В ясные летние дни он сидел перед домом в крошечном палисадничке, что не больше обеденного стола, и выстругивал шхуны. Зимой или в ненастную погоду он их вырезывал дома; спальня понемногу превратилась в настоящую мастерскую.

Руки у него всегда были хорошие. Когда еще дети были маленькие, он во время своих рейсов тоже вырезывал кораблики с полной оснасткой, а вернувшись домой, дарил их мальчикам.

Теперь его дрожащие руки вновь принялись за ту же работу. И она хоть медленно, но все же подвигалась. Мысли и мечты его странно и прочно сплетались с этими мачтами, снастями, и когда шхуна была готова, то к спуску со стапеля все в ней было на месте, ничего не забыто.

И вот по мере того как он старился, его поделки все больше стали превращаться в большие корабли и с полным грузом или с балластом уплывали в те края, в которых он сам раньше бывал. И стал он теперь сам крупным судовладельцем и капитаном, он же был и судостроителем и приемщиком.

Он достиг всего, о чем мечтал в юности и в зрелые годы, всего, к чему стремился, и даже большего.
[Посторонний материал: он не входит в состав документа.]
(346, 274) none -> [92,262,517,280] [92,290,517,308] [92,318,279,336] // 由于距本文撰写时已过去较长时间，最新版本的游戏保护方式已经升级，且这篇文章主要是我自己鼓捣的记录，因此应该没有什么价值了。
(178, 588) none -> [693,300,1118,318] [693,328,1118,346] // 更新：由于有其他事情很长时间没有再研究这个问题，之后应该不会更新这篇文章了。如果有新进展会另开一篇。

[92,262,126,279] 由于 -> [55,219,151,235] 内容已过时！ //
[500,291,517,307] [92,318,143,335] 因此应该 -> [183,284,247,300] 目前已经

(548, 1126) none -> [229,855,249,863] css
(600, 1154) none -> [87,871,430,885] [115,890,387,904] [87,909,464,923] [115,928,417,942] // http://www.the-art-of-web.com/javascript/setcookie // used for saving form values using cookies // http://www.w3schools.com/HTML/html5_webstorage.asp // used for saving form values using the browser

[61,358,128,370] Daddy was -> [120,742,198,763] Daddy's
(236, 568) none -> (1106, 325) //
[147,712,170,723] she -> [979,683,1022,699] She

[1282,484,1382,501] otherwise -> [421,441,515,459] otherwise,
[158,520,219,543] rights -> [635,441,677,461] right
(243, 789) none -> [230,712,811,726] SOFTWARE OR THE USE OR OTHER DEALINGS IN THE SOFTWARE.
Удача все время ему сопутствовала, шхуны у него были быстрые и прочные, и все рейсы выходили скорыми. В хорошую погоду он выносил свои шхуны в садик. В остальное время они стояли в спальне. Если он возвращался из садика возле церкви, это означало, что он пришел взглянуть, не стоит ли на рейде вернувшаяся в порт шхуна.

Он подобрел и стал даже разговорчивей с тех пор, как сделался судовладельцем, с тех пор, как ему так везло, и он разбогател, и стал в городе первым человеком.

С Ханной он был терпелив, а Тобиасу давно все простил, – никак ему, бедняге, не удается осесть на суше, потому что не хватает денег, чтобы стать судовладельцем, приходится ему и летом и зимой плавать. Придется в конце концов помочь парню, поставить его на ноги.